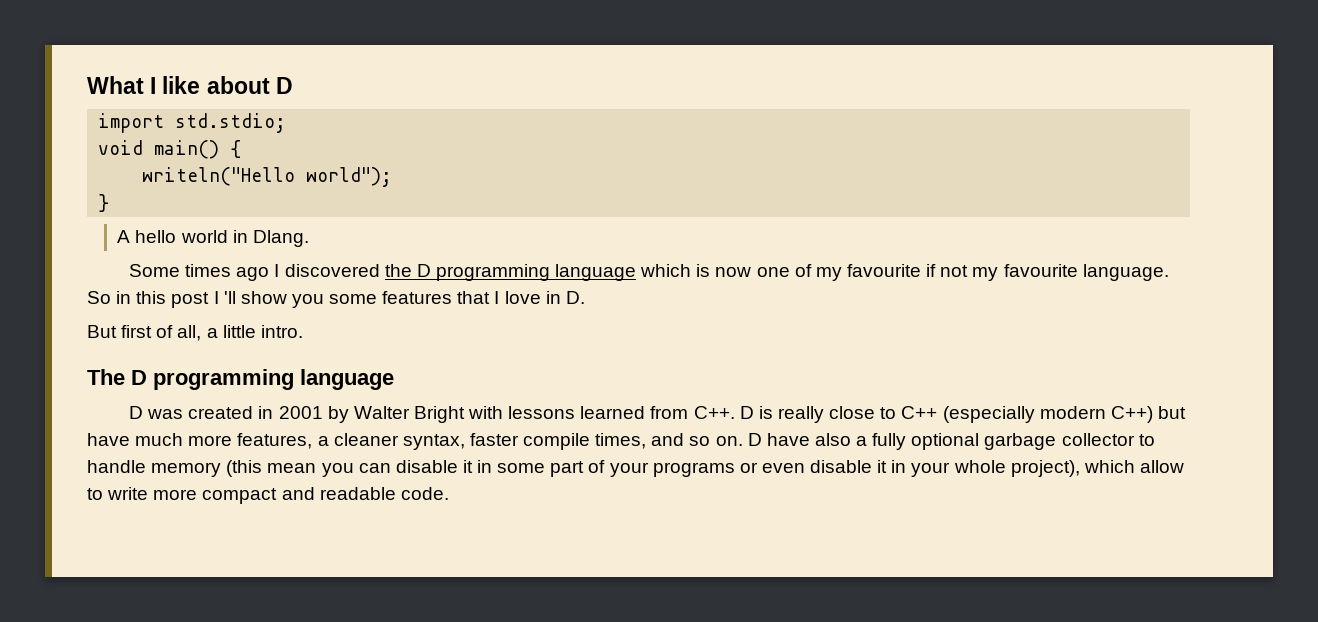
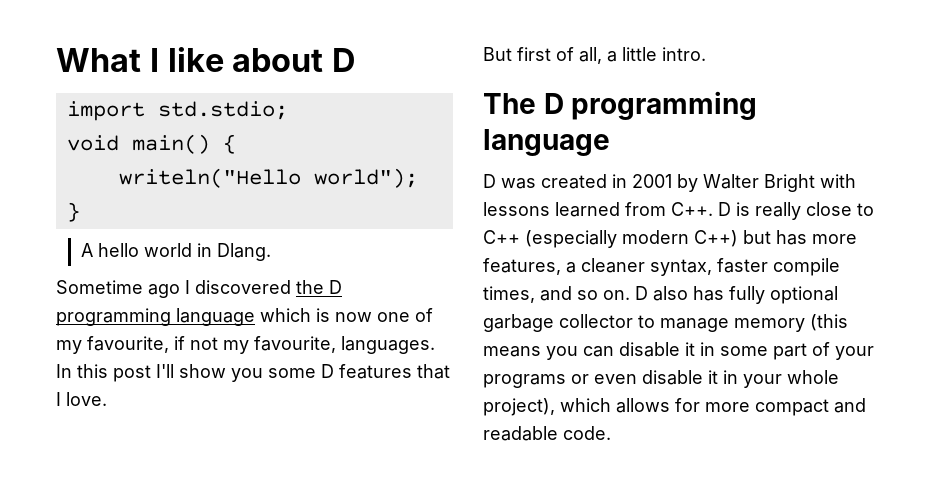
[129,264,232,277] Some times -> [56,280,143,294] Sometime
[847,264,922,277] favourite -> [87,336,169,353] favourite,
[1003,264,1169,281] [87,291,236,308] favourite language. So in this post I 'll -> [254,336,435,354] [56,364,174,382] favourite, languages. In this post I'll
(378, 299) none -> [321,364,334,378] D
[504,291,585,304] love in D. -> [66,392,107,406] love.
[87,433,184,446] have much -> [776,230,807,245] has
[766,433,868,446] have also a -> [653,286,724,301] also has
[87,460,146,473] handle -> [660,318,729,332] manage
[267,463,317,473] mean -> [483,346,541,357] means
[1139,460,1184,473] [87,487,149,500] allow to write -> [616,398,700,413] allows for

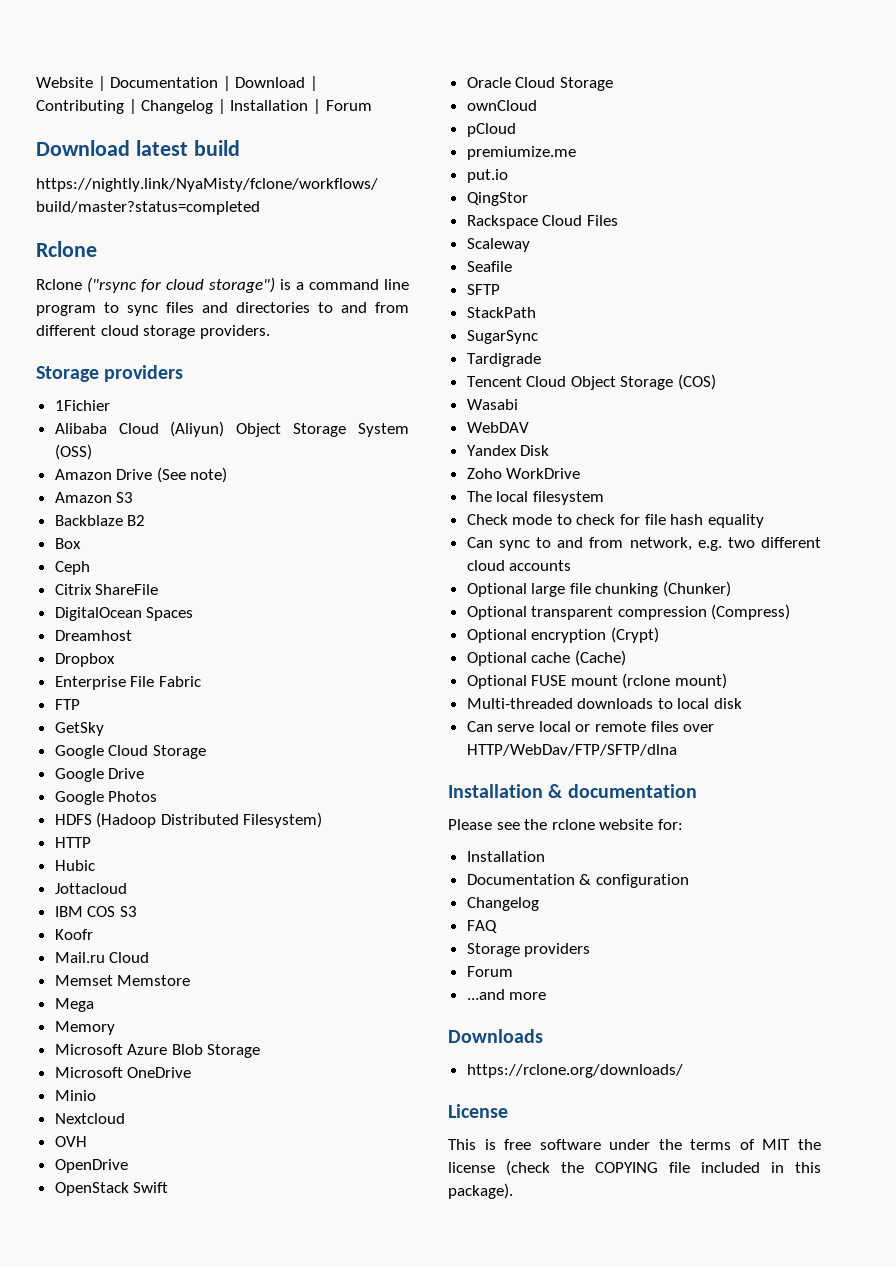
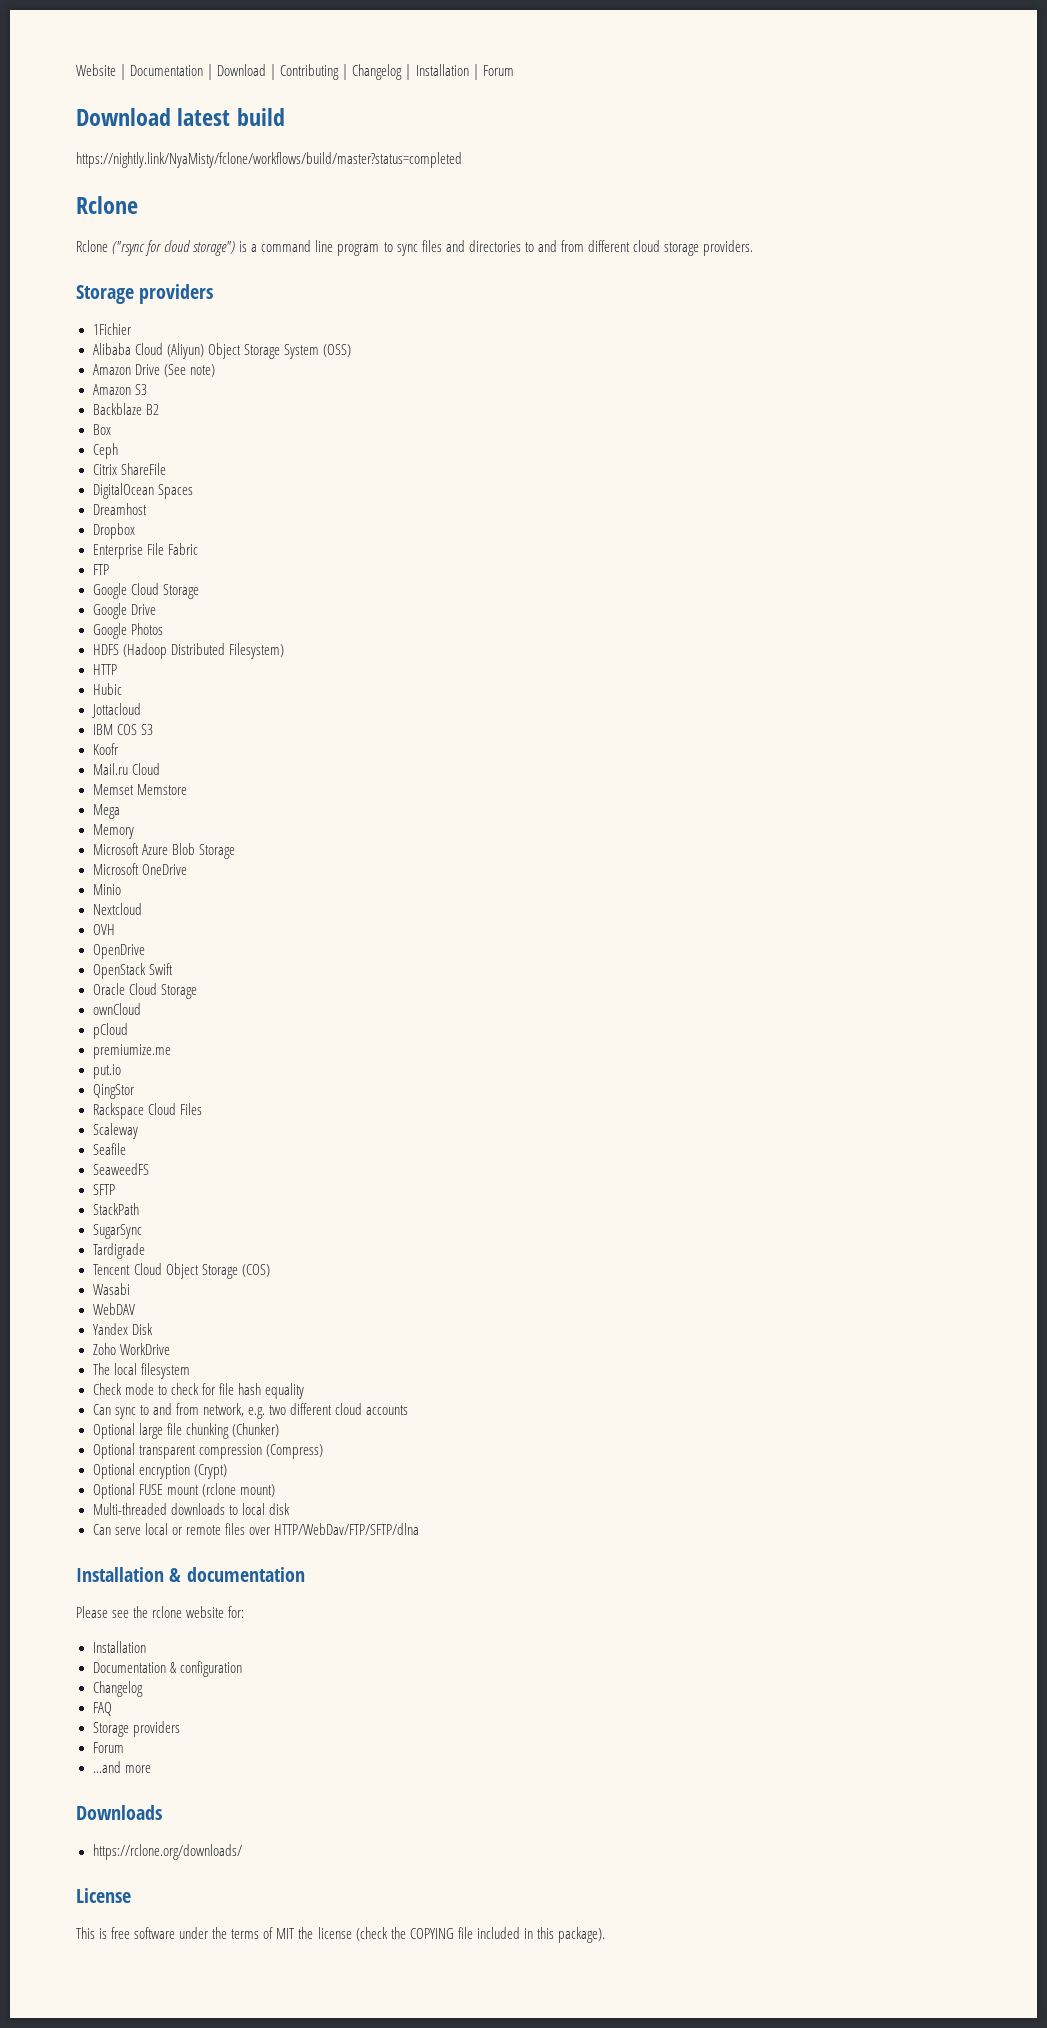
[54,722,104,736] // GetSky -> (109, 569) none
(512, 266) none -> [92,1163,149,1175] // SeaweedFS
[466,650,626,666] // Optional cache (Cache) -> (227, 1471) none

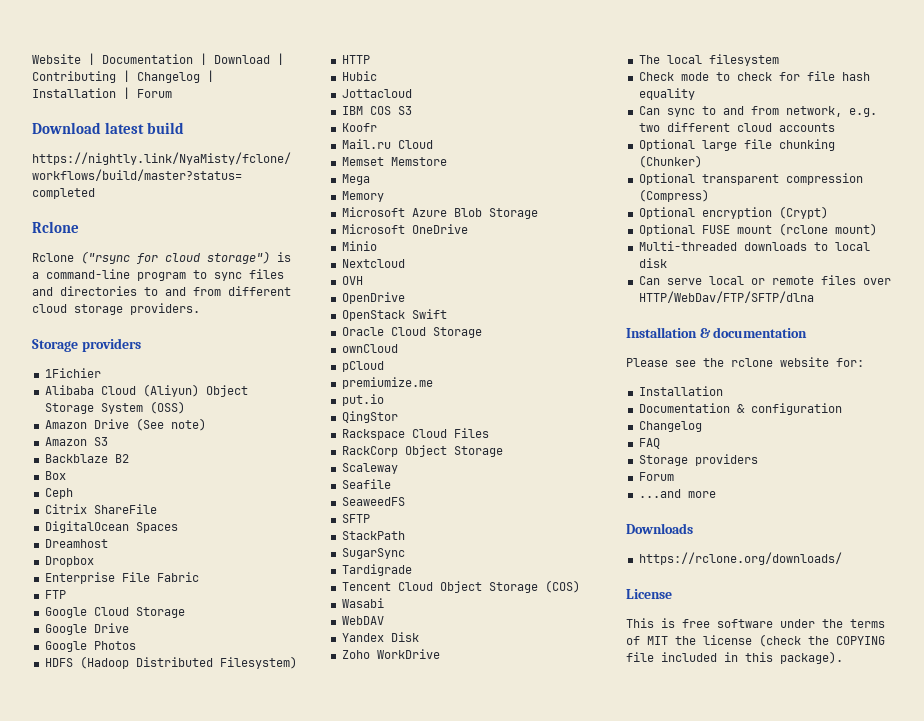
[261,240,334,252] command line -> [46,269,130,279] command-line
(202, 1109) none -> [341,445,503,457] // RackCorp Object Storage

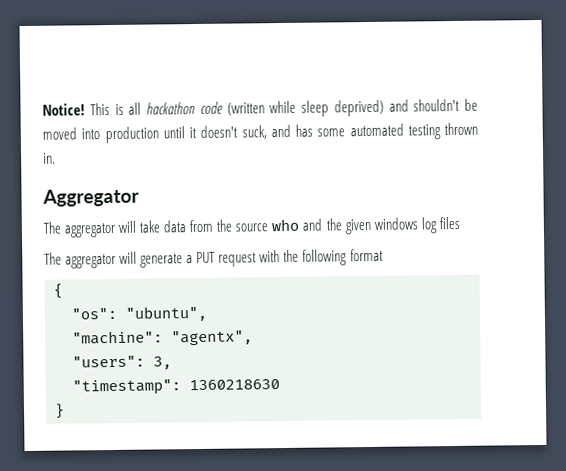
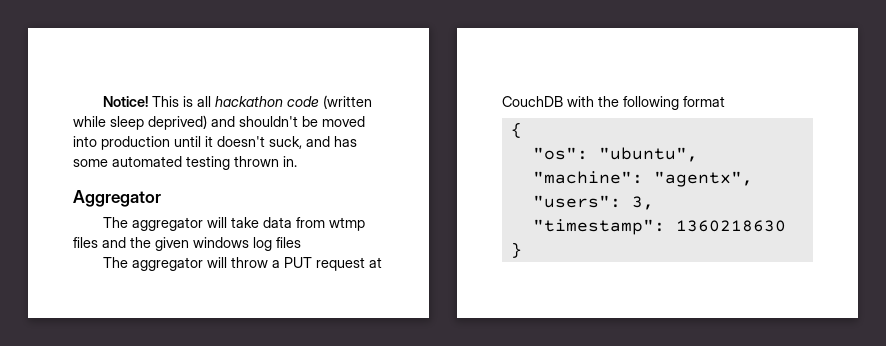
[216,218,300,232] the source who -> [328,217,365,231] [73,237,98,248] wtmp files
[140,253,184,268] generate -> [230,257,268,268] throw
(258, 259) none -> [368,257,382,268] [502,96,563,107] at CouchDB

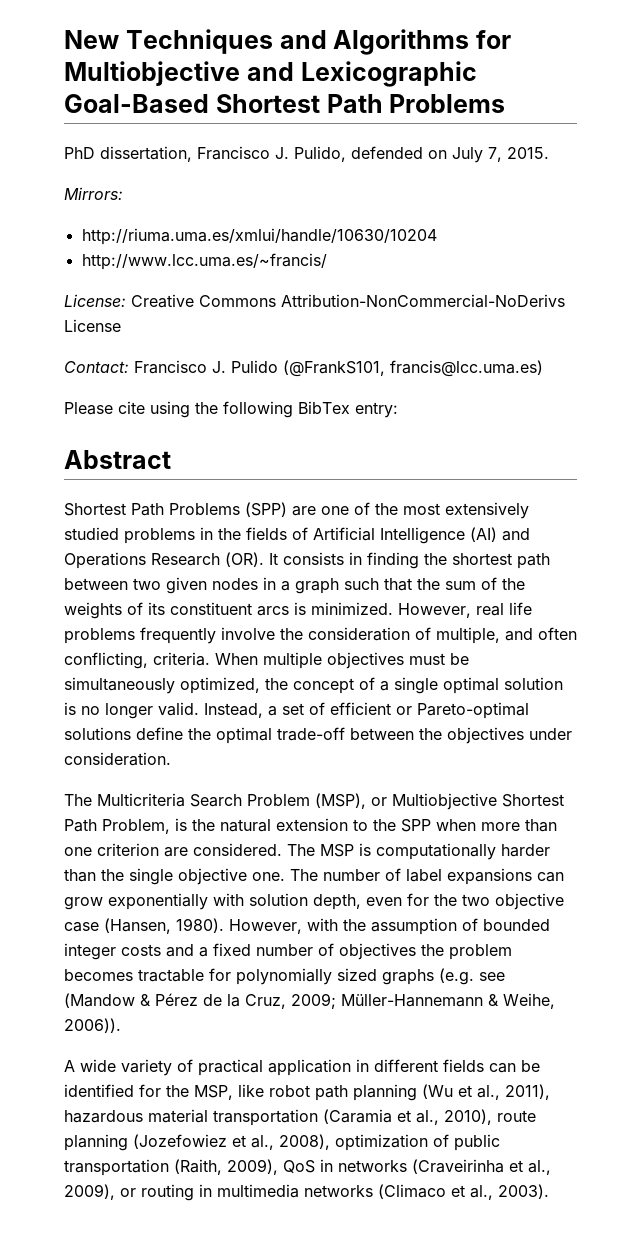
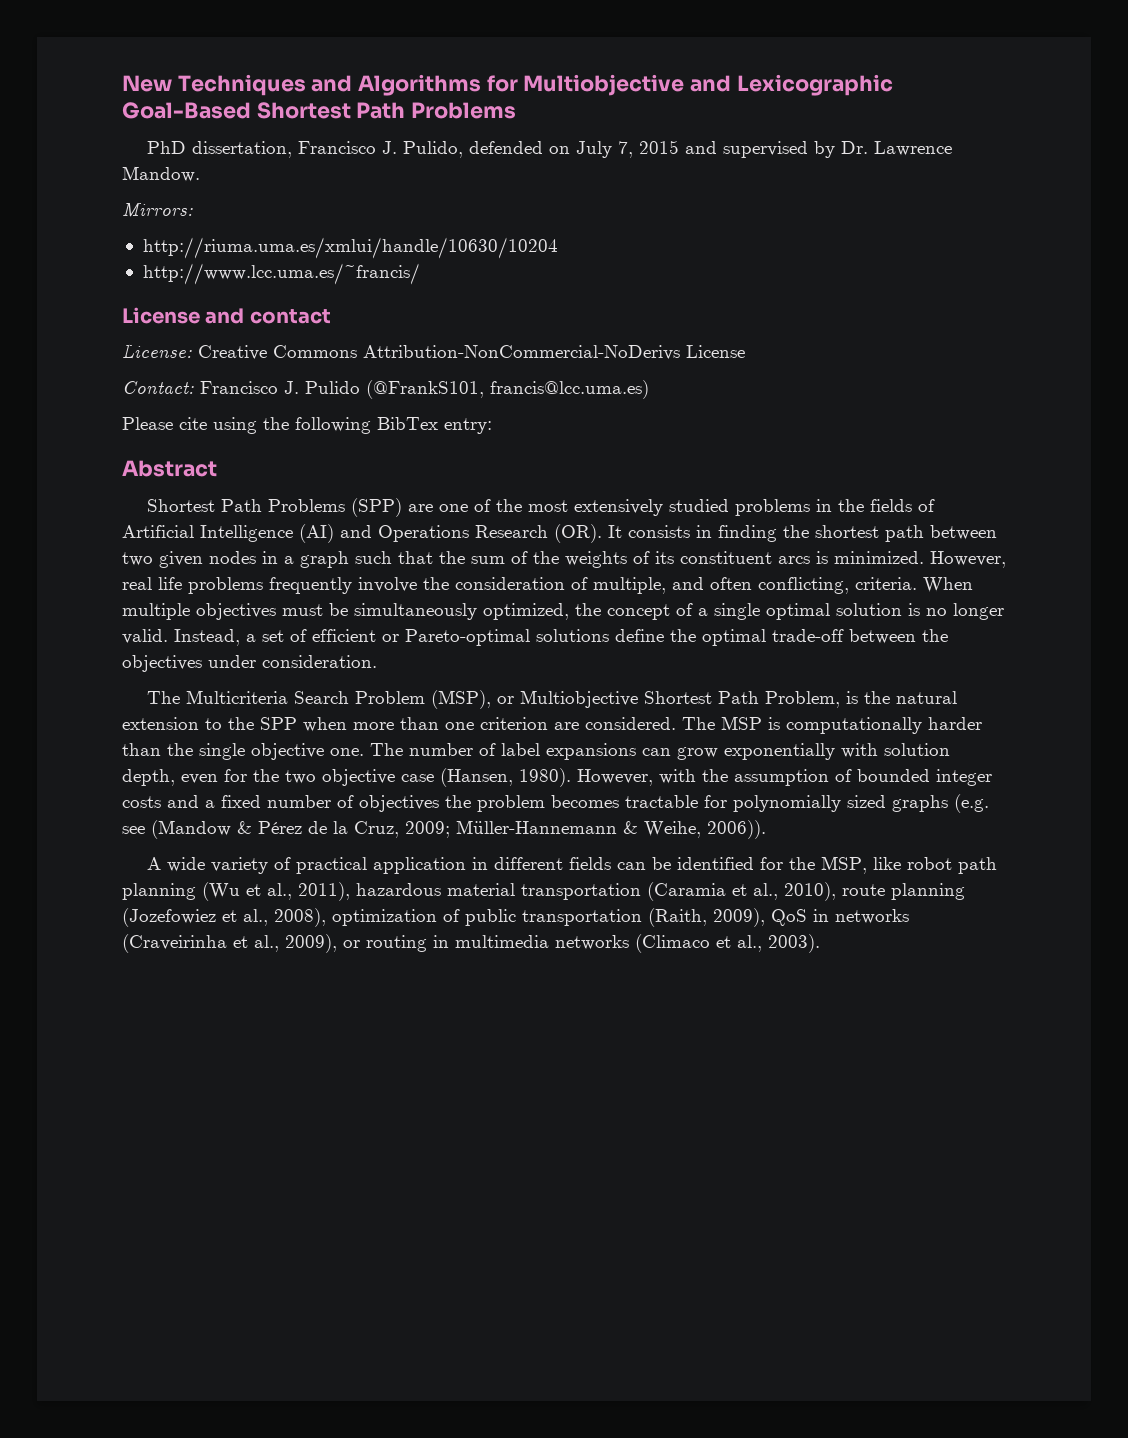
[507,147,549,159] 2015. -> [638,140,952,158] [122,166,200,182] 2015 and supervised by Dr. Lawrence Mandow.
(327, 261) none -> [122,307,331,324] // License and contact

Your instructions =>
All of the data must be given again exactly, without the pictures.

Solution for this problem =>
[129,264,232,277] Some times -> [56,280,143,294] Sometime
[847,264,922,277] favourite -> [87,336,169,353] favourite,
[1003,264,1169,281] [87,291,236,308] favourite language. So in this post I 'll -> [254,336,435,354] [56,364,174,382] favourite, languages. In this post I'll
(378, 299) none -> [321,364,334,378] D
[504,291,585,304] love in D. -> [66,392,107,406] love.
[87,433,184,446] have much -> [776,230,807,245] has
[766,433,868,446] have also a -> [653,286,724,301] also has
[87,460,146,473] handle -> [660,318,729,332] manage
[267,463,317,473] mean -> [483,346,541,357] means
[1139,460,1184,473] [87,487,149,500] allow to write -> [616,398,700,413] allows for

[54,722,104,736] // GetSky -> (109, 569) none
(512, 266) none -> [92,1163,149,1175] // SeaweedFS
[466,650,626,666] // Optional cache (Cache) -> (227, 1471) none

[261,240,334,252] command line -> [46,269,130,279] command-line
(202, 1109) none -> [341,445,503,457] // RackCorp Object Storage

[216,218,300,232] the source who -> [328,217,365,231] [73,237,98,248] wtmp files
[140,253,184,268] generate -> [230,257,268,268] throw
(258, 259) none -> [368,257,382,268] [502,96,563,107] at CouchDB

[507,147,549,159] 2015. -> [638,140,952,158] [122,166,200,182] 2015 and supervised by Dr. Lawrence Mandow.
(327, 261) none -> [122,307,331,324] // License and contact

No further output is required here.